We are therefore at the intersection of history where a vacuum exists with only a “senile, toothless and confused culture” (Peter Kreeft) that slouches towards totalitarianism confronting the Catholic Church as the great enemy. That the Catholic Church is the “greatest danger we face” is evident to many trying to create the new globalist ethic:

“The great conflict of the 21st century will not be between the West and terrorism. Terrorism is a tactic, not a belief. The true battle will be between modern civilization and anti-modernists; between those who believe in the primacy of the individual and those who believe that human beings owe their allegiance and identity to a higher authority; between those who give priority to life in this world and those who believe that human life is mere preparation for an existence beyond life; between those who believe in science, reason and logic and those who believe that truth is revealed through Scripture and religious dogma. Terrorism will disrupt and destroy lives. But terrorism itself is not the greatest danger we face.“ (Robert Reich)

In a world where the natural law and ancient traditions have been exiled, one fortress, one “Helms Deep”, still holds out.  The Catholic Church alone refuses to kneel before the world and is increasingly recognized by upright thinking men as the only option to chaos. Only the truth of Christ integrally contained within the Catholic Faith can fully remedy this desperate situation. Only if Christians give the fullness of the Faith to the men and women living under the Dictatorship of Relativism will they have the moral fiber required to avert the disaster threatened by the unleashing of the forces of technology from the guidance of the truths of the Natural Law.

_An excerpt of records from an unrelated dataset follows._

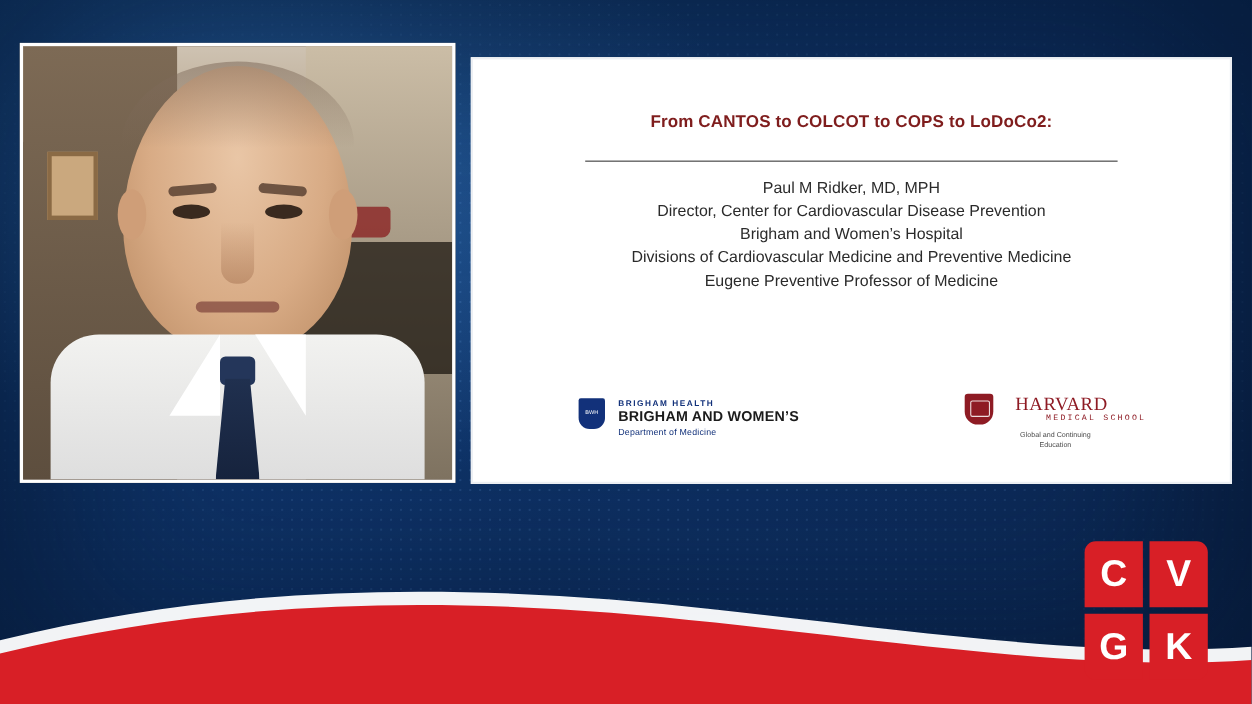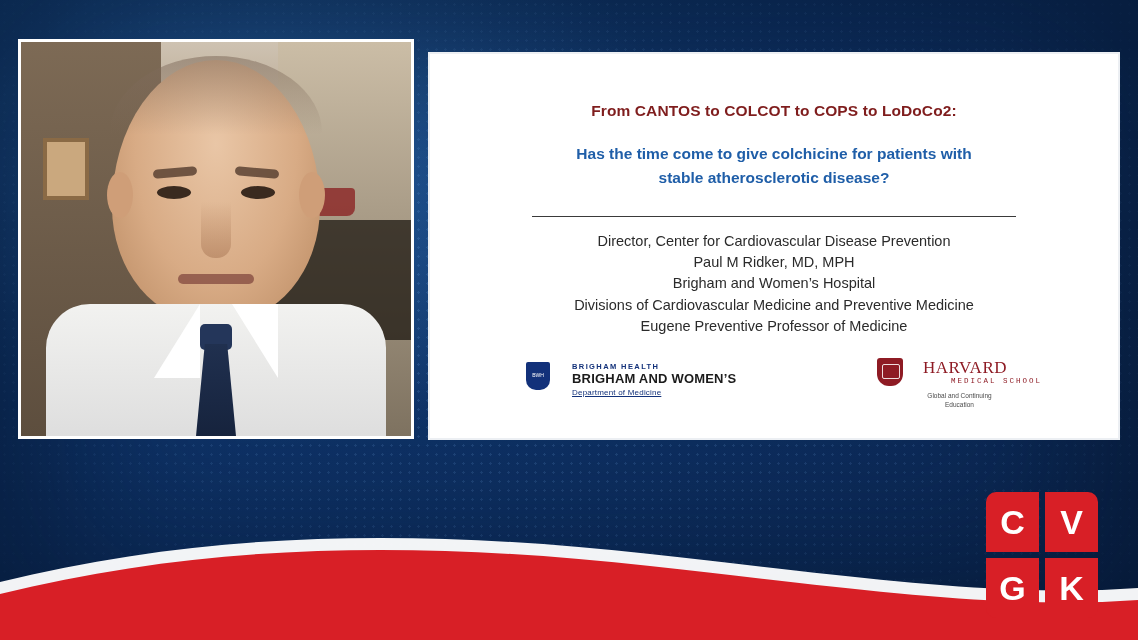"Has the time come to" div.slide-subtitle { html: <div> <div>Has the time come to give colchicine for patients with</div> <div>stable atherosclerotic disease?</div> </div> -> none }
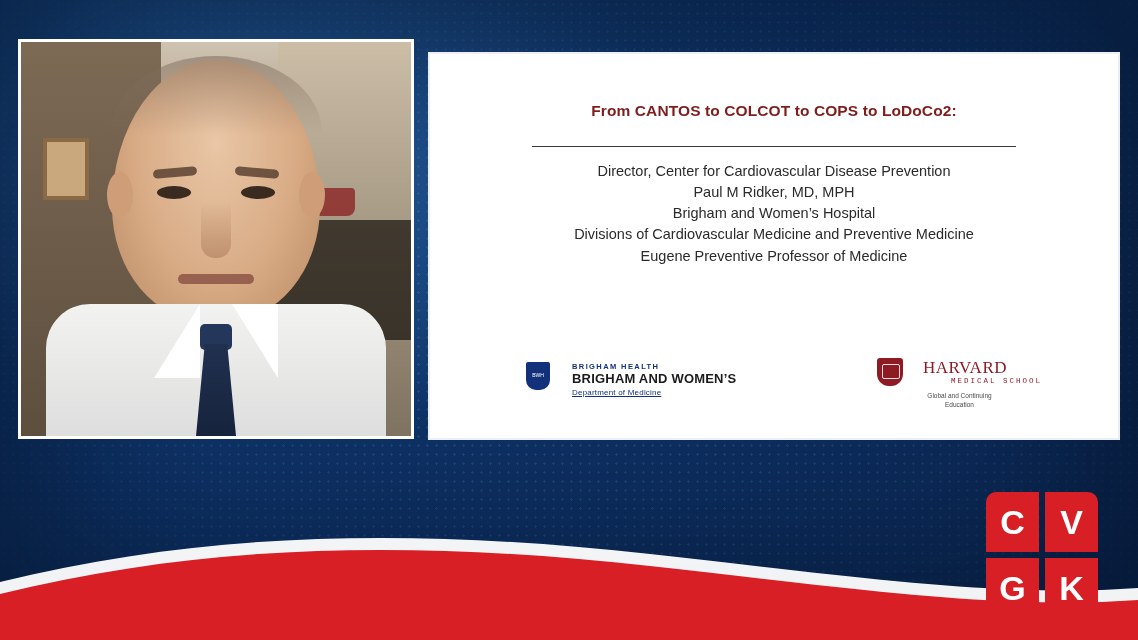"Director, Center for Cardiovascular" div { order: before "Paul M Ridker, MD, MPH" -> after "Paul M Ridker, MD, MPH" }
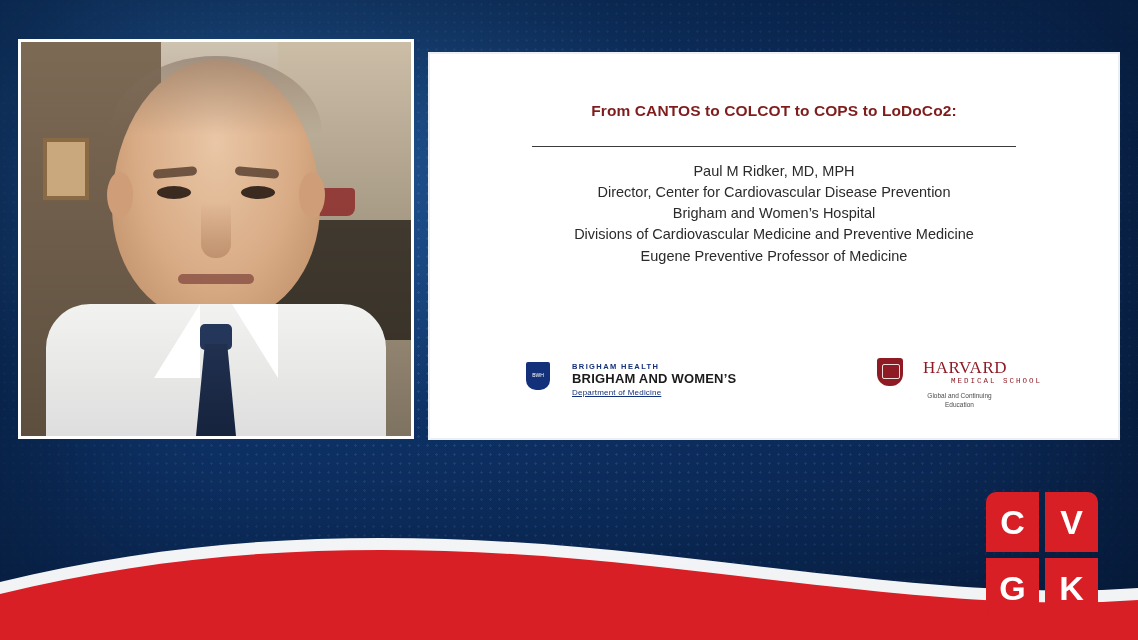"BRIGHAM HEALTH" .bwh-logo { gap: 22px -> 12px }
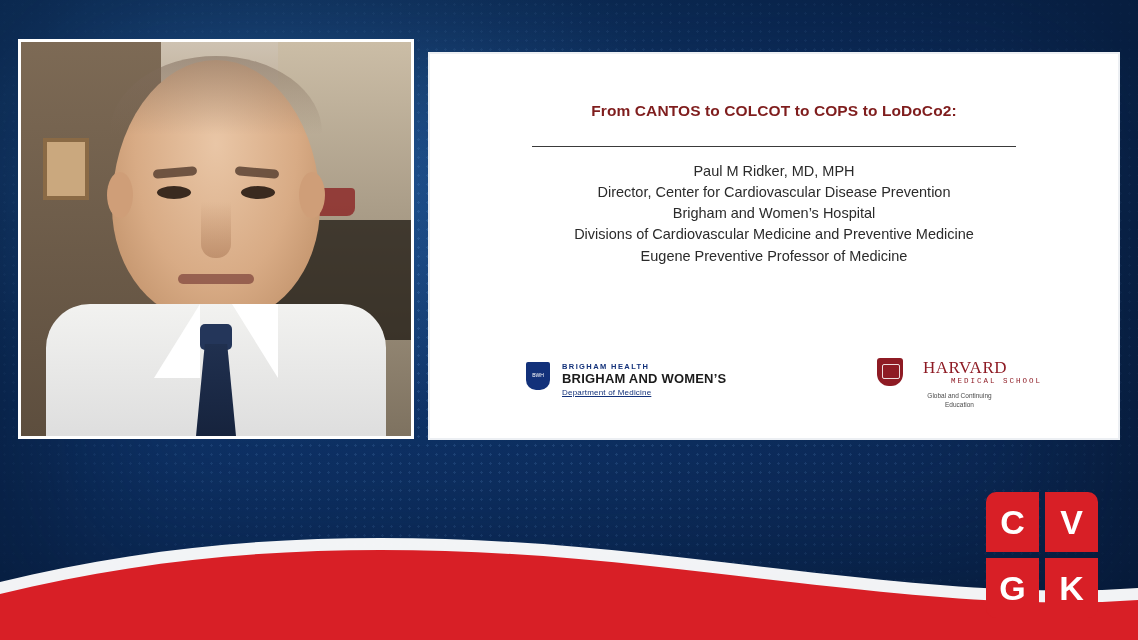"Department of Medicine" .bwh-l3 { text-decoration: underline -> none }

Evelyn Waugh, the author of Brideshead Revisited, upon his conversion in 1930, keenly perceived the nature of the Western crisis:

“In the present phase of European history the essential issue is no longer between Catholicism, on one side, and Protestantism, on the other, but between Christianity and Chaos. … In the eighteenth and nineteenth centuries the choice before any educated European was between Christianity, in whatever form it was presented to him….and….. a polite and highly attractive skepticism. So great, indeed, was the inherited, subconscious power of Christianity that it was nearly two centuries before the real nature of this loss of faith became apparent. Today we can see it on all sides as the active negation of all that Western culture has stood for. Civilization…the whole moral and artistic organization of Europe—has not in itself the power of survival. It came into being through Christianity, and without it has no significance or power to command allegiance….. It is no longer possible, as it was in the time of Gibbon, to accept the benefits of civilization and at the same time deny the supernatural basis on which it rests….. Christianity… is in greater need of combative strength than it has been for centuries.”